Long-Term Survival Following Multimodal Therapy with Sunitinib and Surgery for Recurrent Duodenal Gastrointestinal Stromal Tumor

Abstract

INTRODUCTION: Gastrointestinal stromal tumors (GISTs) are mesenchymal tumors often driven by KIT or PDGFRA mutations. Sunitinib, a second-line tyrosine kinase inhibitor (TKI), is effective in imatinib-resistant cases, particularly those with secondary KIT mutations in the ATP-binding domain. However, resistance to sunitinib poses challenges, and evidence supporting surgery during sunitinib treatment remains limited.

CASE PRESENTATION: A 77-year-old male presented with multiple liver and peritoneal metastases from a duodenal GIST. Initial treatment with imatinib was discontinued due to adverse effects, and sunitinib was initiated, maintaining disease stability for 7 years. Disease progression as a solitary lesion in liver segment seven was identified via imaging and diagnosed as sunitinib-resistant. A laparoscopic partial hepatectomy was performed, achieving complete resection without complications. Postoperative resumption of sunitinib has controlled all other lesions for 9 years with no recurrence.

CONCLUSIONS: This case highlights the potential of combining sunitinib with surgery to manage drug-resistant GIST. Localized surgical resection of resistant lesions, integrated with systemic therapy, may offer prolonged survival in selected patients. Further studies are needed to define the optimal role of surgery in this context.

Abbreviations

FDG-PET

fluorodeoxyglucose-positron emission tomography

GIST

gastrointestinal stromal tumor

KIT

tyrosine-protein kinase KIT (CD117)

OS

overall survival

PDGFRA

platelet-derived growth factor receptor alpha

PFS

progression-free survival

TKI

tyrosine kinase inhibitor

SUVmax

maximum standardized uptake value

VEGFR

vascular endothelial growth factor receptor

INTRODUCTION

GISTs are the most common gastrointestinal tract mesenchymal tumors, originating from the interstitial cells of Cajal. These tumors are characterized by activating mutations in KIT or PDGFRA, which serve as targets for molecular therapies.^1,2) Complete surgical resection is the standard curative treatment for localized GISTs; however, the management of recurrent or metastatic GISTs primarily relies on systemic therapies. Molecularly targeted therapies, including imatinib, sunitinib, regorafenib, ripretinib, and pimitespib, have significantly improved outcomes by PFS and OS. Despite these advancements, the median OS for patients with recurrent GISTs remains suboptimal, highlighting the need for novel therapeutic strategies.^3–6)

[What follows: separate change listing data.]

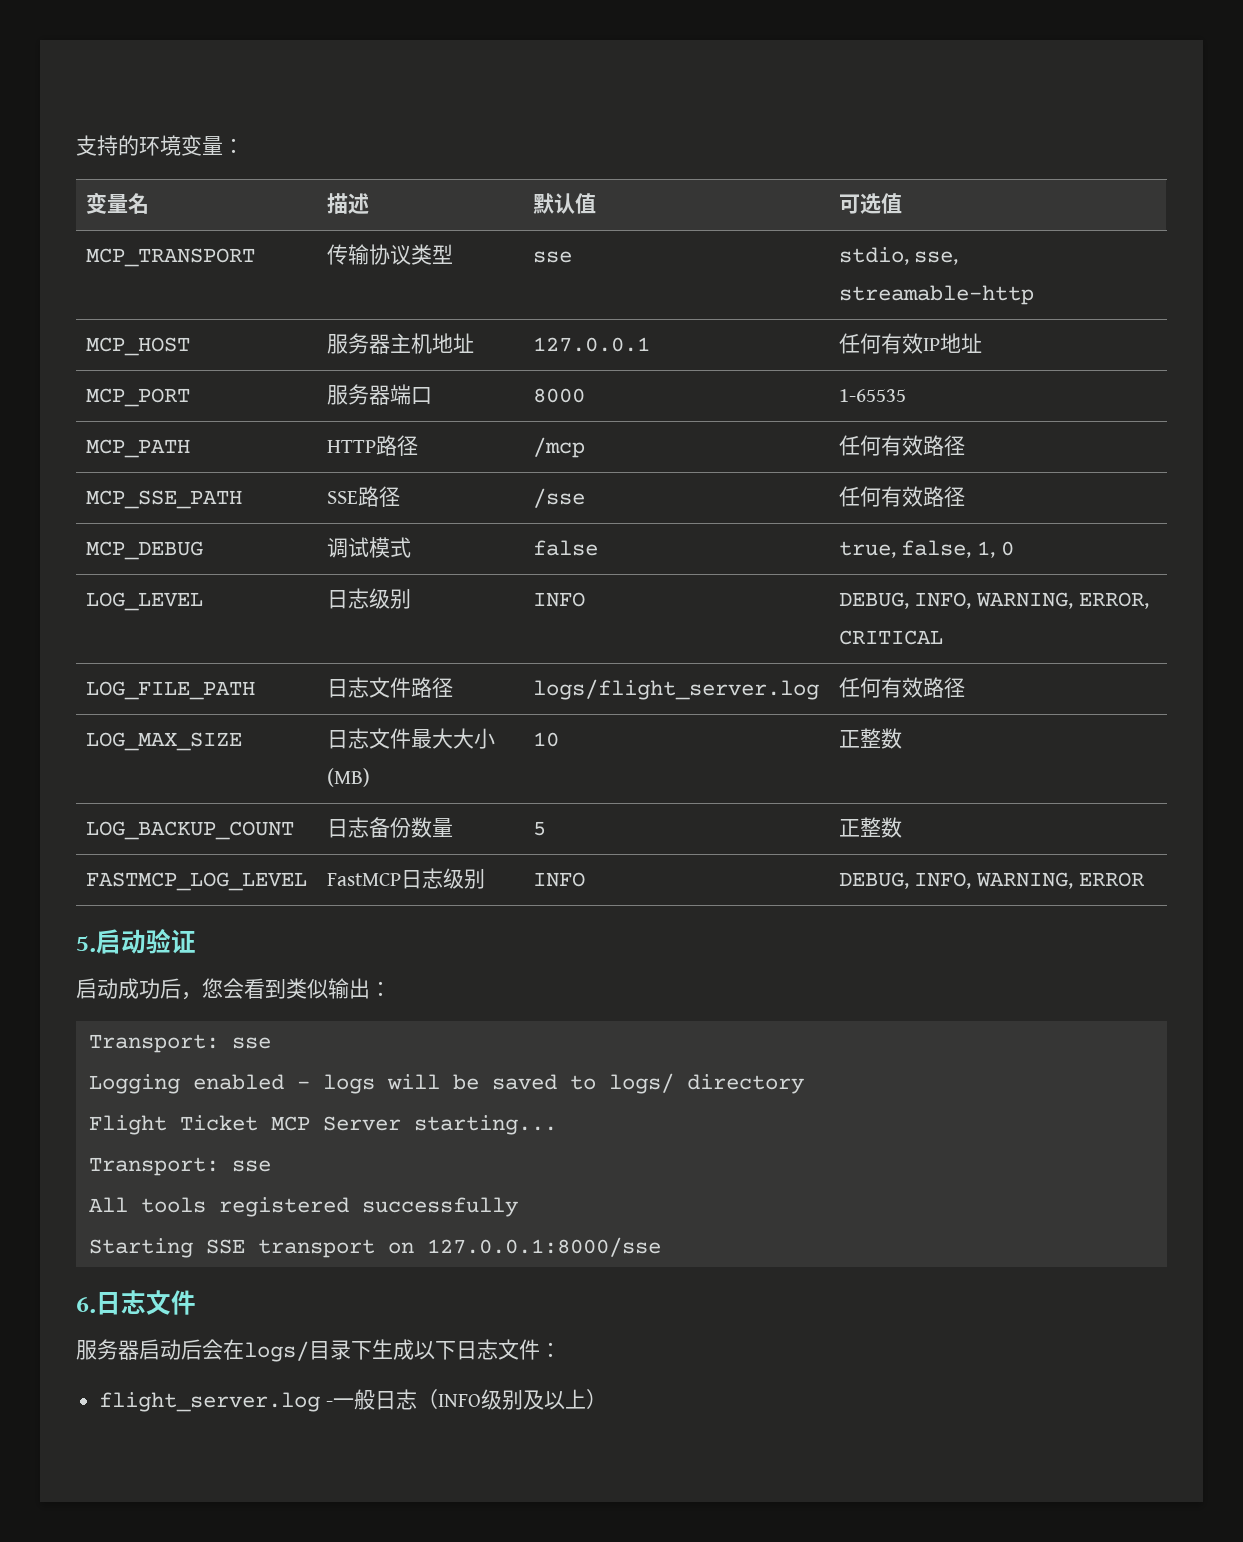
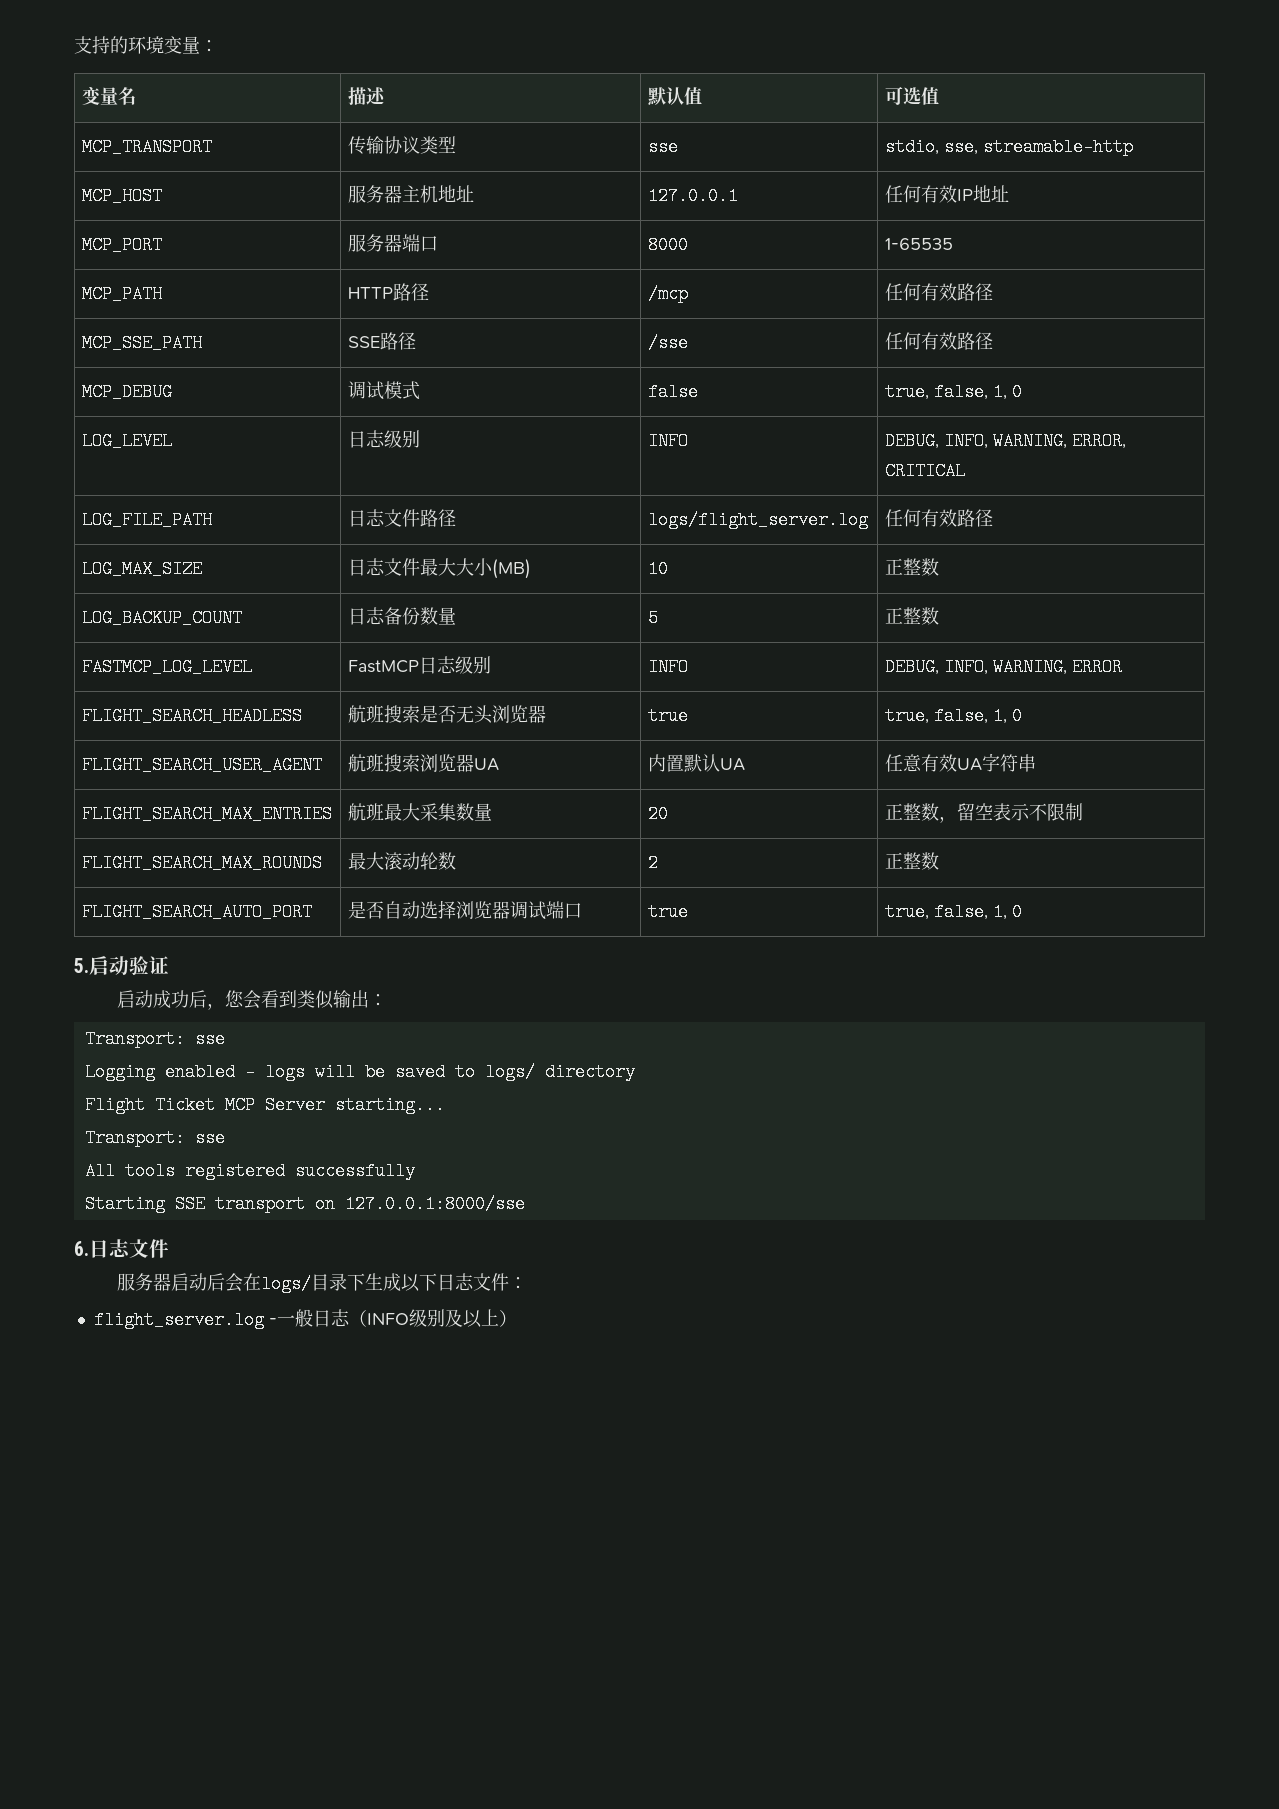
+ FLIGHT_SEARCH_HEADLESS | 航班搜索是否无头浏览器 | true | true, false, 1, 0
+ FLIGHT_SEARCH_USER_AGENT | 航班搜索浏览器UA | 内置默认UA | 任意有效UA字符串
+ FLIGHT_SEARCH_MAX_ENTRIES | 航班最大采集数量 | 20 | 正整数，留空表示不限制
+ FLIGHT_SEARCH_MAX_ROUNDS | 最大滚动轮数 | 2 | 正整数
+ FLIGHT_SEARCH_AUTO_PORT | 是否自动选择浏览器调试端口 | true | true, false, 1, 0

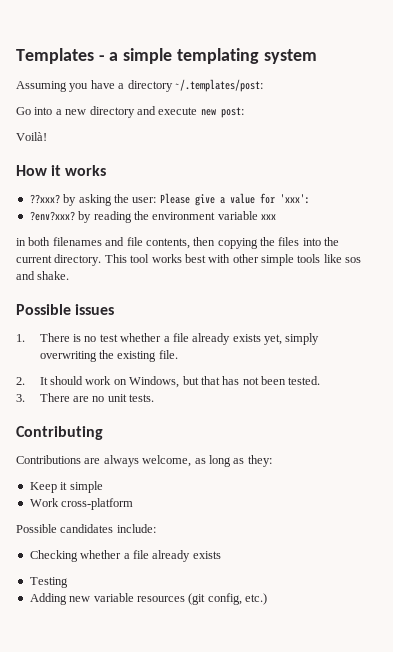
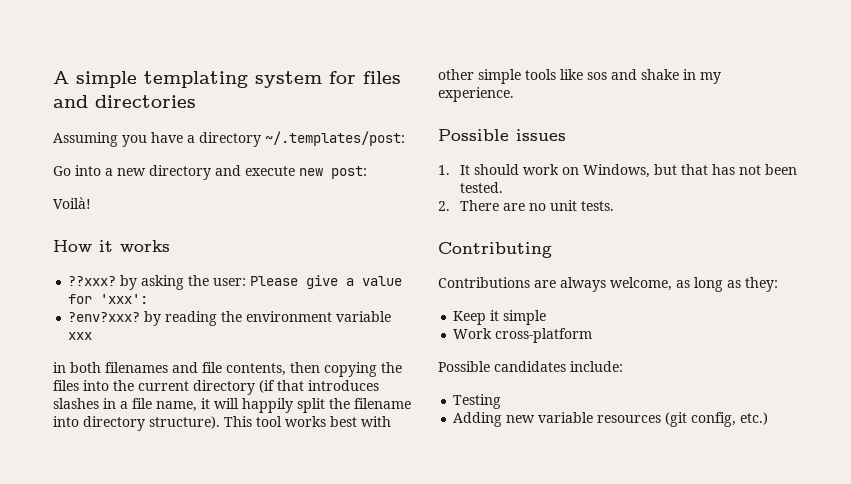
- Templates - a simple templating system
+ A simple templating system for files and directories
- in both filenames and file contents, then copying the files into the current directory.
+ in both filenames and file contents, then copying the files into the current directory (if that introduces slashes in a file name, it will happily split the filename into directory structure).
- This tool works best with other simple tools like sos and shake.
+ This tool works best with other simple tools like sos and shake in my experience.
  Possible issues
- 1. There is no test whether a file already exists yet, simply overwriting the existing file.
- 2. It should work on Windows, but that has not been tested.
+ 1. It should work on Windows, but that has not been tested.
- 3. There are no unit tests.
+ 2. There are no unit tests.
- Checking whether a file already exists

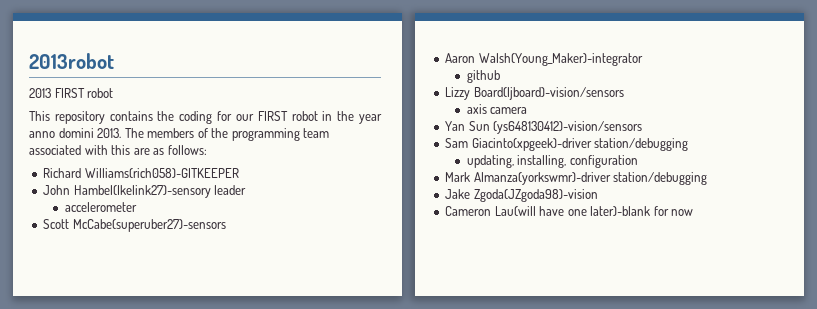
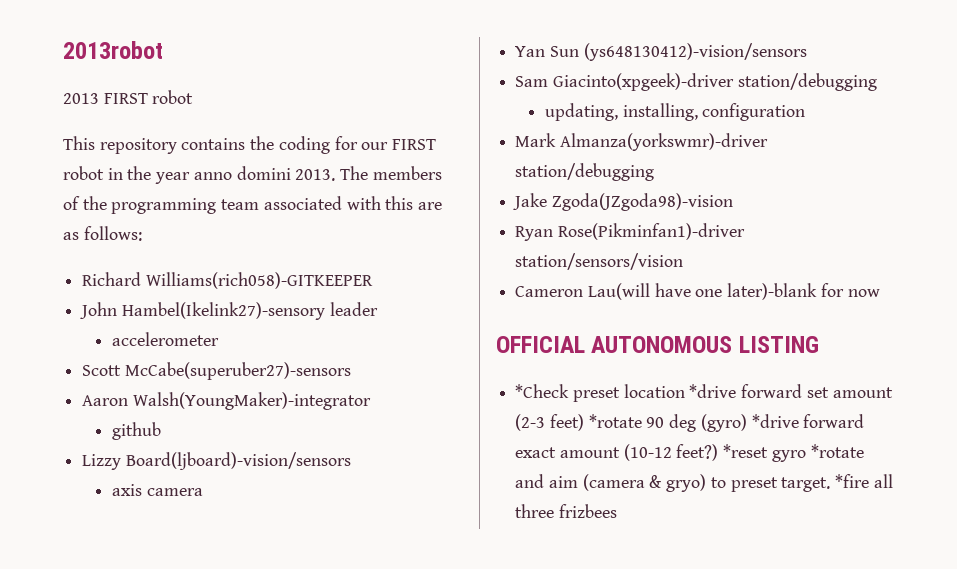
- Aaron Walsh(Young_Maker)-integrator
+ Aaron Walsh(YoungMaker)-integrator
+ Ryan Rose(Pikminfan1)-driver station/sensors/vision
+ OFFICIAL AUTONOMOUS LISTING
+ *Check preset location *drive forward set amount (2-3 feet) *rotate 90 deg (gyro) *drive forward exact amount (10-12 feet?) *reset gyro *rotate and aim (camera & gryo) to preset target. *fire all three frizbees

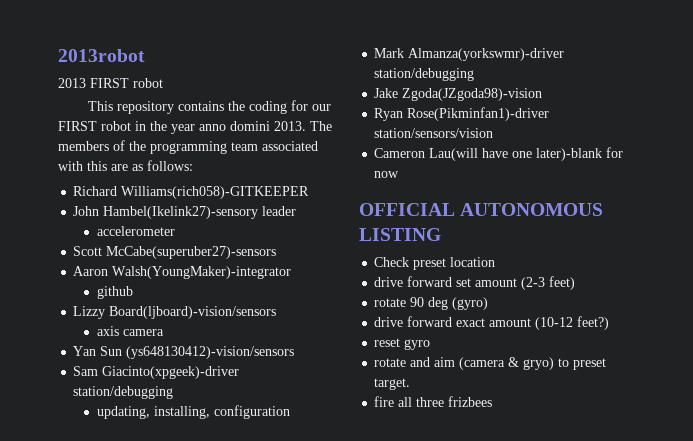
- *Check preset location *drive forward set amount (2-3 feet) *rotate 90 deg (gyro) *drive forward exact amount (10-12 feet?) *reset gyro *rotate and aim (camera & gryo) to preset target. *fire all three frizbees
+ Check preset location
+ drive forward set amount (2-3 feet)
+ rotate 90 deg (gyro)
+ drive forward exact amount (10-12 feet?)
+ reset gyro
+ rotate and aim (camera & gryo) to preset target.
+ fire all three frizbees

Sunitinib, a second-line treatment for GISTs following imatinib failure, is a multitargeted TKI that inhibits KIT, PDGFRA, VEGFRs, and other kinases involved in tumor growth and angiogenesis.⁷⁾ Sunitinib has demonstrated efficacy in patients with imatinib-resistant GISTs, particularly those with secondary KIT mutations in the ATP-binding domain. Clinical studies report a median PFS of 27.3 weeks (approximately 6.3 months) for sunitinib-treated patients, highlighting its importance in prolonging disease control. However, resistance to sunitinib often emerges due to additional mutations in KIT or alternative pathways, posing significant challenges.⁸⁾ This situation highlights the need for adjunctive strategies, such as surgery or alternative systemic therapies, to effectively manage drug-resistant GISTs.

The role of surgery in the management of metastatic or recurrent GISTs remains a topic of debate. Although surgery is the cornerstone of treatment for localized GISTs, its application in advanced disease is less clear due to limited evidence. Retrospective studies have suggested potential benefits of surgery in selected cases, such as those with localized progression or resistance to TKIs, particularly when combined with systemic therapies.^8,9) However, the optimal timing, patient selection criteria, and outcomes of such multimodal approaches are not well established. Most existing literature on the surgical treatment of GISTs focuses on patients receiving imatinib. Although reports on the role of surgery during second-line sunitinib treatment are rare, they are crucial for understanding the potential of surgery in managing drug-resistant or progressing GISTs. Combining targeted therapy with surgery may offer an integrated approach to prolong survival and control disease progression.

In this context, our team has actively explored the utility of surgery in patients resistant to molecular therapies, reporting favorable outcomes in selected cases. However, evidence remains sparse, particularly regarding the combination of surgery with second-line therapies such as sunitinib. To address this gap, we present a case demonstrating prolonged survival achieved through a multimodal treatment strategy combining sunitinib and surgical intervention. This report underscores the potential of such approaches to optimize outcomes for patients with advanced GISTs.

CASE PRESENTATION

A 77-year-old male patient was referred to our hospital after a CT scan revealed multiple liver and peritoneal metastases originating from a duodenal GIST. Four years earlier, the patient had undergone a partial duodenectomy for a primary duodenal GIST. Enhanced CT imaging at the time of referral identified multiple liver metastases and disseminated lesions near the duodenum (Fig. 1A–1D). FDG-PET/CT performed at the initial consultation showed no significant FDG uptake in either the liver metastases or the peritoneal lesions (Fig. 2A–2D). Given the presence of multiple lesions, treatment with imatinib was initiated. However, 1 month after starting imatinib, the patient developed a Grade 3 skin rash, a known adverse effect of the drug, necessitating the discontinuation and a subsequent switch to sunitinib.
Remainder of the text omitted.